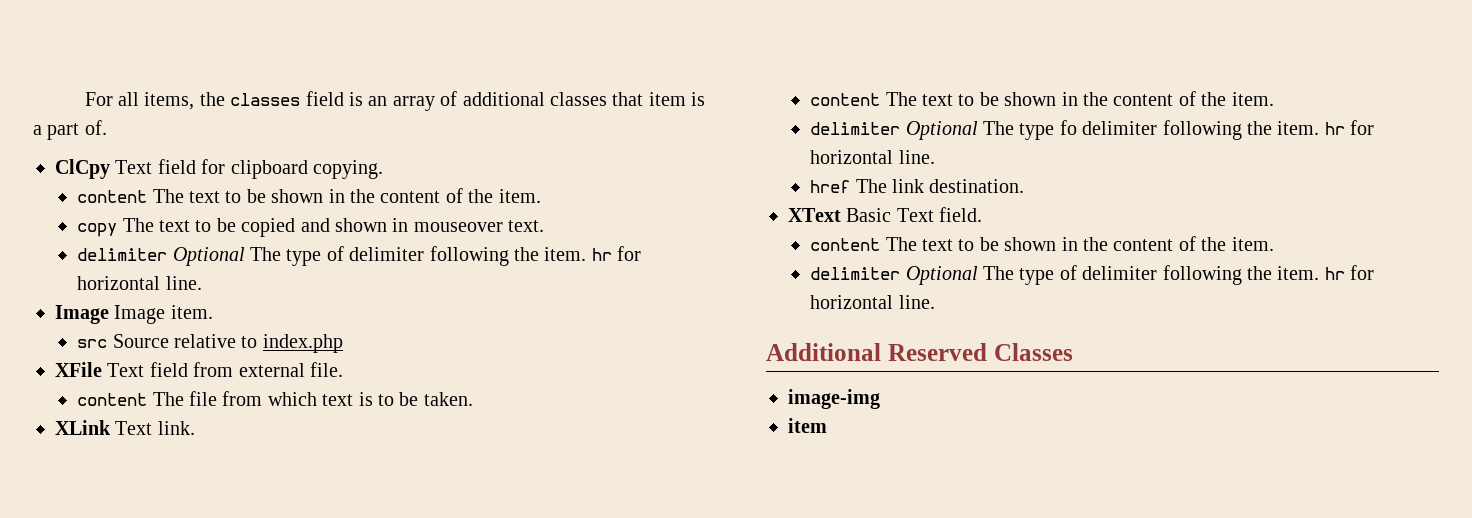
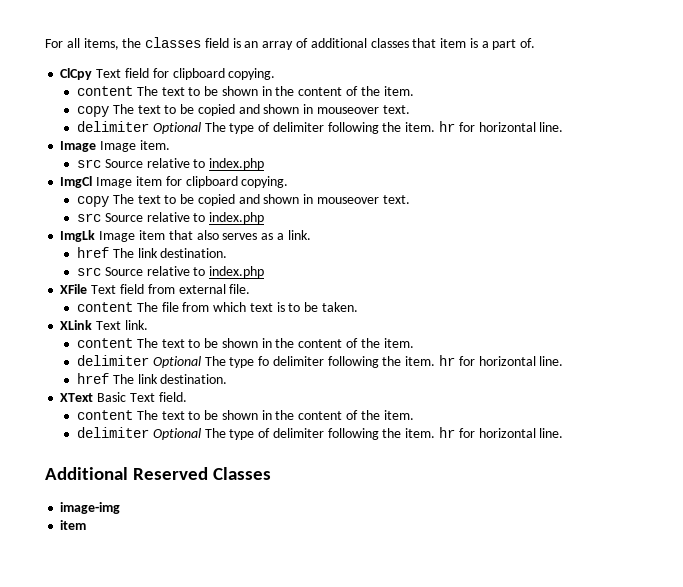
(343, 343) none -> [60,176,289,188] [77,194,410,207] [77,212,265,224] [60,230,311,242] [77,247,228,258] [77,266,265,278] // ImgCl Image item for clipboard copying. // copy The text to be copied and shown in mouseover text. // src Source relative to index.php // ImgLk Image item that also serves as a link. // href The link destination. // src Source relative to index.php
========
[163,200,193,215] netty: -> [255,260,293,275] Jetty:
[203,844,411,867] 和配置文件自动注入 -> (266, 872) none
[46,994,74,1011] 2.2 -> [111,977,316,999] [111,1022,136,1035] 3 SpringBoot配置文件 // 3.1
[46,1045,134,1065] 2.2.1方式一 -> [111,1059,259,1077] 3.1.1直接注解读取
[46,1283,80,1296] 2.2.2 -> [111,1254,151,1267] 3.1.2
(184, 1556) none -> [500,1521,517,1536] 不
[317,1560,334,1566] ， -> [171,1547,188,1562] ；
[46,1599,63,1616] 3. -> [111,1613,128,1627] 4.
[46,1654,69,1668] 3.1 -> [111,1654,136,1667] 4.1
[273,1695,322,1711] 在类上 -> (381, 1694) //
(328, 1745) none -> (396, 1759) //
========
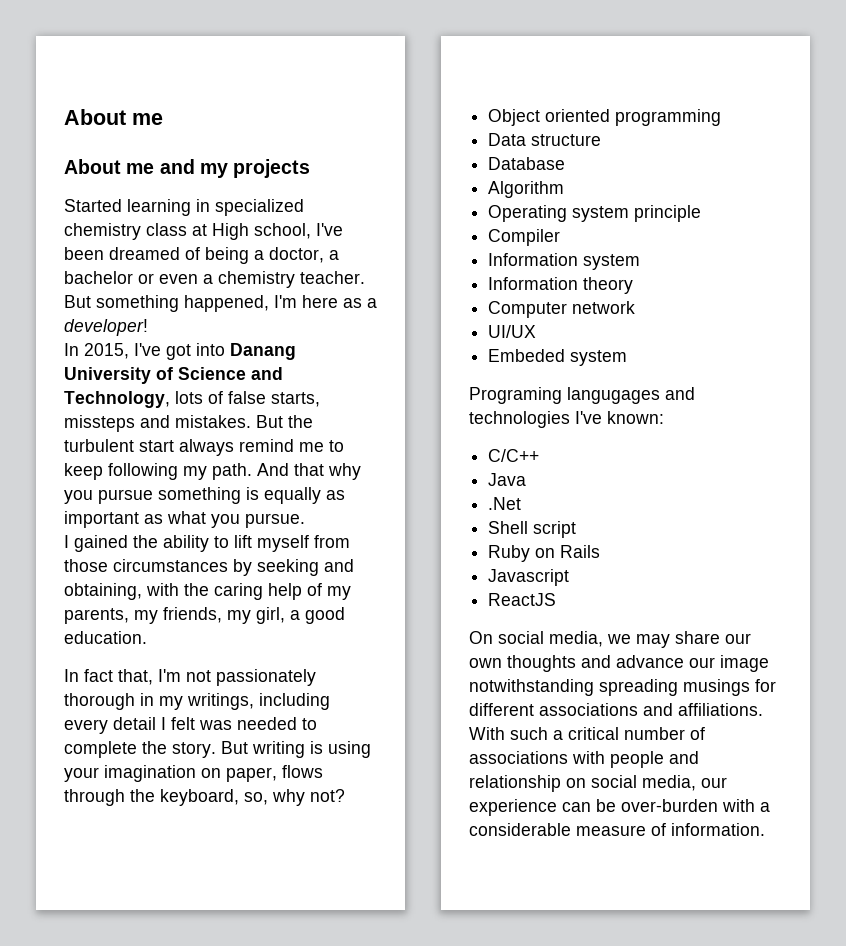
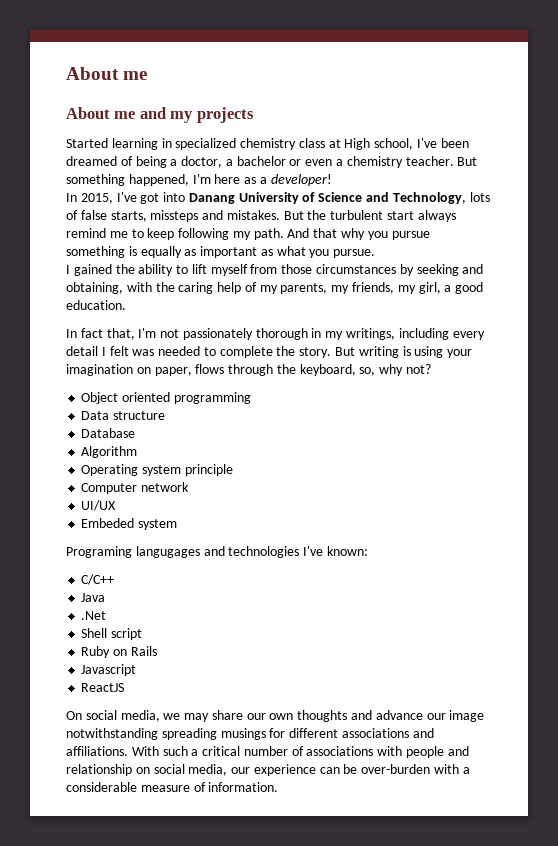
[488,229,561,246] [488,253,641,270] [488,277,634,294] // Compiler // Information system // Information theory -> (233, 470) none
========
◆ **Task objective**
Search the entries for the word "none" and copy every line that has it.

◆ **Output**
(343, 343) none -> [60,176,289,188] [77,194,410,207] [77,212,265,224] [60,230,311,242] [77,247,228,258] [77,266,265,278] // ImgCl Image item for clipboard copying. // copy The text to be copied and shown in mouseover text. // src Source relative to index.php // ImgLk Image item that also serves as a link. // href The link destination. // src Source relative to index.php
[203,844,411,867] 和配置文件自动注入 -> (266, 872) none
(184, 1556) none -> [500,1521,517,1536] 不
(328, 1745) none -> (396, 1759) //
[488,229,561,246] [488,253,641,270] [488,277,634,294] // Compiler // Information system // Information theory -> (233, 470) none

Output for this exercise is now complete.